Come un lampo, uscì dalla finestra, andandosi a materializzare nella
base segreta a forma di Totem.
- Buonanotte Papà! Buonanotte Mamma! - Salutò Greg, prima di
chiudersi anch'egli in camera.
Un tocco sul quadrante attaccato al cinturino, e anche il suo
abbigliamento mutò nelle squame di un energetico geco.
Anch'egli balenò in un lampo verde, direttamente nel quartier generale.
- Come sarebbe a dire? - Stava intanto protestando Connor. - Mamma!
Perché hai messo il pigiama in lavatrice?
Base segreta dei PJ.
- Sei in ritardo, Gattoboy. - Puntualizzò Gufetta.
- Come mai il tuo vestito è tutto bagnato? - Chiese Geco.
- Lasciamo perdere. - Liquidò il terzo, rifiutando di dare spiegazioni.
Senza perdere tempo, l'intellettuale del gruppo cominciò a ticchettare
le dita in maniera frenetica sulla tastiera virtuale davanti a sè.
Come per magia, una serie di schermi si materializzò, indicando le
inquadrature delle varie webcam che sorvegliavano la città, con buona
pace della privacy dei cittadini.
Senonchè una di loro inquadrò immediatamente il colpevole del furto,
che, non contento del misfatto, non aveva resistito alla tentazione di
tornare sul luogo del delitto, semplicemente per pavoneggiarsi
davanti a un assistente robot rassegnato.
Venne subito riconosciuto come Romeo, il piccolo scienziato pazzo.
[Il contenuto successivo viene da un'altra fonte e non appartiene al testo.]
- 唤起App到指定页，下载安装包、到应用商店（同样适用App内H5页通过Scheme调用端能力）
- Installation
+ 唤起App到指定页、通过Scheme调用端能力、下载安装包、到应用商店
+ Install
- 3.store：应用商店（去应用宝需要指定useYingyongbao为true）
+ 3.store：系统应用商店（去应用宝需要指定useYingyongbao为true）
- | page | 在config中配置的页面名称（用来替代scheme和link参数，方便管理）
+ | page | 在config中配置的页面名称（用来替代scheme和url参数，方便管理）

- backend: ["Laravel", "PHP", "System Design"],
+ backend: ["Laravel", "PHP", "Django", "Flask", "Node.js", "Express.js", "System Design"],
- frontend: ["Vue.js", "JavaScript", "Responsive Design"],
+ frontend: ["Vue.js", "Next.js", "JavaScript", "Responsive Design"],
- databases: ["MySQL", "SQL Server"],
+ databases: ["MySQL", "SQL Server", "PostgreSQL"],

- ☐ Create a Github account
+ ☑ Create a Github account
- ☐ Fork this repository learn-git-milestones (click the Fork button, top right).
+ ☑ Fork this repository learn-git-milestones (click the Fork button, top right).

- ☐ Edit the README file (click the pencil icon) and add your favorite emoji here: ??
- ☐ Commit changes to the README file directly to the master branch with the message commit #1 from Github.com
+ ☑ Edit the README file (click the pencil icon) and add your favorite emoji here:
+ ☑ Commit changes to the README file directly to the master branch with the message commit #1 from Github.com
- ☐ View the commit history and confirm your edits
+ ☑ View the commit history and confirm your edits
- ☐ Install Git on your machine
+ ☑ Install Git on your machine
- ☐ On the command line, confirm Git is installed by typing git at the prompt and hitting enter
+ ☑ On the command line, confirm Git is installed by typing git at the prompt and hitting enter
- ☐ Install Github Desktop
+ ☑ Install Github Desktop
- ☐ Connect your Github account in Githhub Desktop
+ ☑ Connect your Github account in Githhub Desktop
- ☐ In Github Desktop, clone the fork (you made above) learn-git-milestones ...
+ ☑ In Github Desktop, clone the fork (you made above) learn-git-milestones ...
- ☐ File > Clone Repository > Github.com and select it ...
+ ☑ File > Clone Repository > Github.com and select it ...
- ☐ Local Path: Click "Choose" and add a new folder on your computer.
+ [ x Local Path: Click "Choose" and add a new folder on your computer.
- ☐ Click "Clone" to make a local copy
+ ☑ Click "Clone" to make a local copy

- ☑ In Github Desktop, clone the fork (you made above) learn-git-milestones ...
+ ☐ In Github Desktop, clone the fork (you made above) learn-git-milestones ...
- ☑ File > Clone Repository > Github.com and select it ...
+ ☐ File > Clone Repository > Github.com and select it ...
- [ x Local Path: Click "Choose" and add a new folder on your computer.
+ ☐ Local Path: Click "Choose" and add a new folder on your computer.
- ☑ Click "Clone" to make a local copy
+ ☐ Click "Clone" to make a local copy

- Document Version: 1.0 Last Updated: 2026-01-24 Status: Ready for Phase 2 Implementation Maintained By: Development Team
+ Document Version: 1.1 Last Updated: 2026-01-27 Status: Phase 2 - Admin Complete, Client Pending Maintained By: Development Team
Gattoboy sbottò, indignato.
- Ma non ce l'ha una vita fuori da quel ruolo?
Gufetta fece spallucce.
- Immagino di sì. Come noi, del resto. Però nessuno lo ha mai visto. Io
me lo
immagino come una sorta di Dexter del famoso Laboratorio omonimo.
- Ma è cattivo! - Puntualizzò Geco, che non si perdeva un episodio del
cartone citato. - Più che Dexter, somiglia al suo rivale Mandark!
L'idea piacque a Gufetta.
- Prendiamo nota, un'alleanza tra Mandark e Romeo potrebbe essere un
buono spunto per un futuro crossover. Ma adesso il dovere ci chiama:
vogliamo andare?
- Alla gattomobile! - Propose immediatamente Gattoboy, ma Gufetta
obiettò.
- Ma no, dobbiamo prenderlo dall'alto, con l'elegante Gufaliante!
Di fronte all'ennesimo screzio tra i due, un finto colpo di tosse si
intromise: era Geco, con fare timido.
- Questa volta vorrei usassimo la Gecomobile.
- Dai, Geco, la tua Gecomobile va bene sott'acqua, ma per il resto è
rumorosissima e lentissima.
- Ma non la usiamo praticamente mai! - Protestò il verde.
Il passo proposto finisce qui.